Every day, we create 2.5 quintillion bytes of data — so much that 90% of the data in the world

today has been created in the last two years alone. This data comes from everywhere: sensors

used to gather climate information, posts to social media sites, digital pictures and videos,

purchase transaction records, and cell phone GPS signals to name a few. This data is big data.

The data lying in the servers of the company was just data until yesterday – sorted and filed.

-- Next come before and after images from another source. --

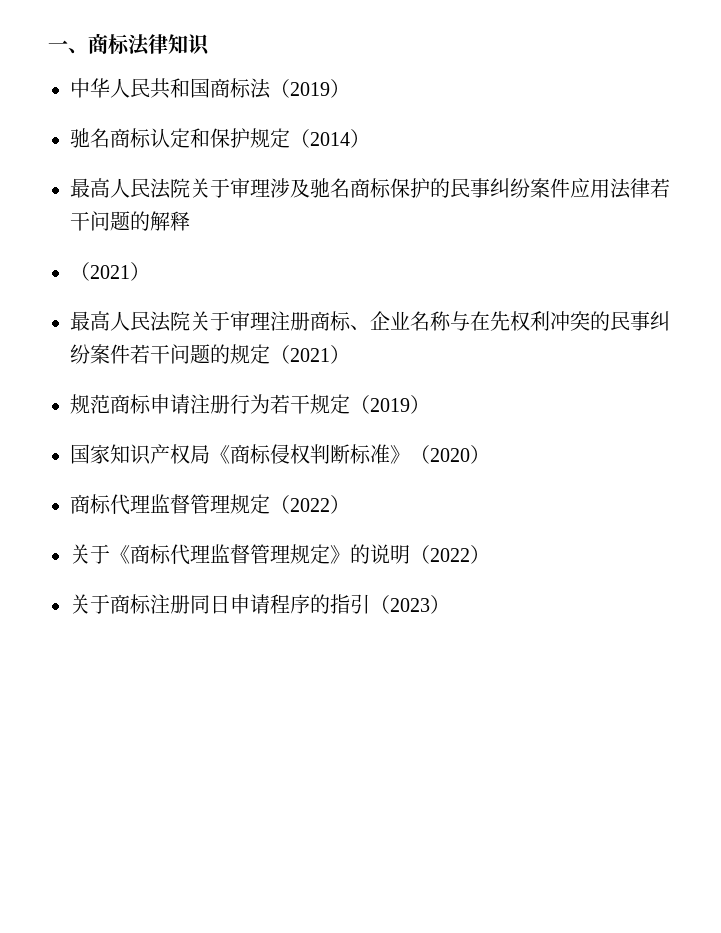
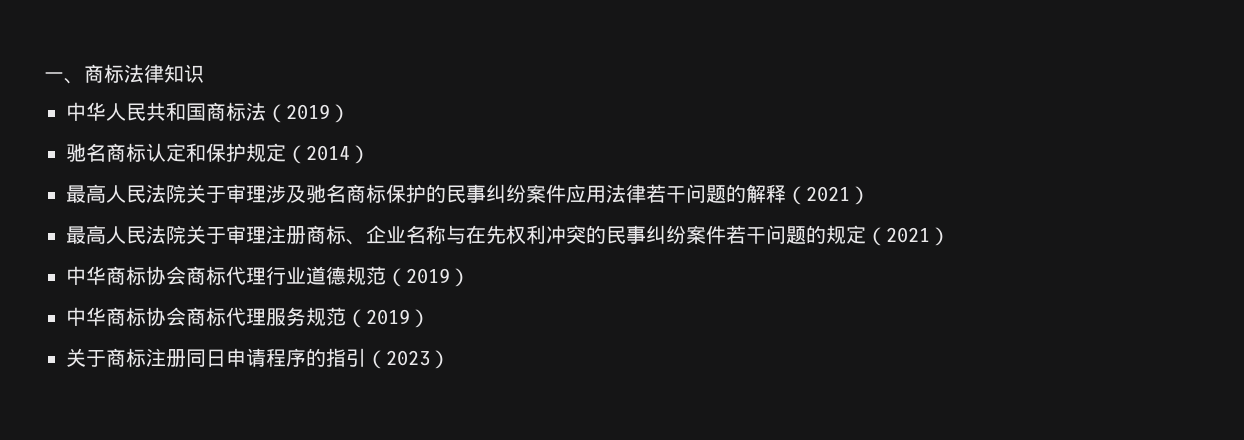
- 最高人民法院关于审理涉及驰名商标保护的民事纠纷案件应用法律若干问题的解释
- （2021）
+ 最高人民法院关于审理涉及驰名商标保护的民事纠纷案件应用法律若干问题的解释（2021）
- 规范商标申请注册行为若干规定（2019）
- 国家知识产权局《商标侵权判断标准》（2020）
- 商标代理监督管理规定（2022）
- 关于《商标代理监督管理规定》的说明（2022）
+ 中华商标协会商标代理行业道德规范（2019）
+ 中华商标协会商标代理服务规范（2019）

Suddenly, the slang Big Data got popular and now the data in a company is Big Data. The term

covers each and every piece of data an organization has stored till now. It includes data stored

in clouds and even the URLs that you have been bookmarked. A company might not have

digitized all the data. They may not have structured all the data already. But then, all the

digital, papers, structured and non-structured data with the company is now Big Data.

Big data is an all-encompassing term for any collection of data sets so large and complex that it

becomes difficult to process using traditional data processing applications. It refers to the large

amounts, at least terabytes, of poly-structured data that flows continuously through and around

organizations, including video, text, sensor logs, and transactional records. The business

benefits of analyzing this data can be significant. According to a recent study by the MIT Sloan

School of Management, organizations that use analytics are twice as likely to be top performers

in their industry as those that don’t.

Big data burst upon the scene in the first decade of the 21st century, and the first organizations

to embrace it were online and startup firms. In a nutshell, Big Data is your data. It's the
information owned by your company, obtained and processed through new techniques to

produce value in the best way possible.

Companies have sought for decades to make the best use of information to improve their

business capabilities. However, it's the structure (or lack thereof) and size of Big Data that

makes it so unique. Big Data is also special because it represents both significant information -

which can open new doors – and the way this information is analyzed to help open those doors.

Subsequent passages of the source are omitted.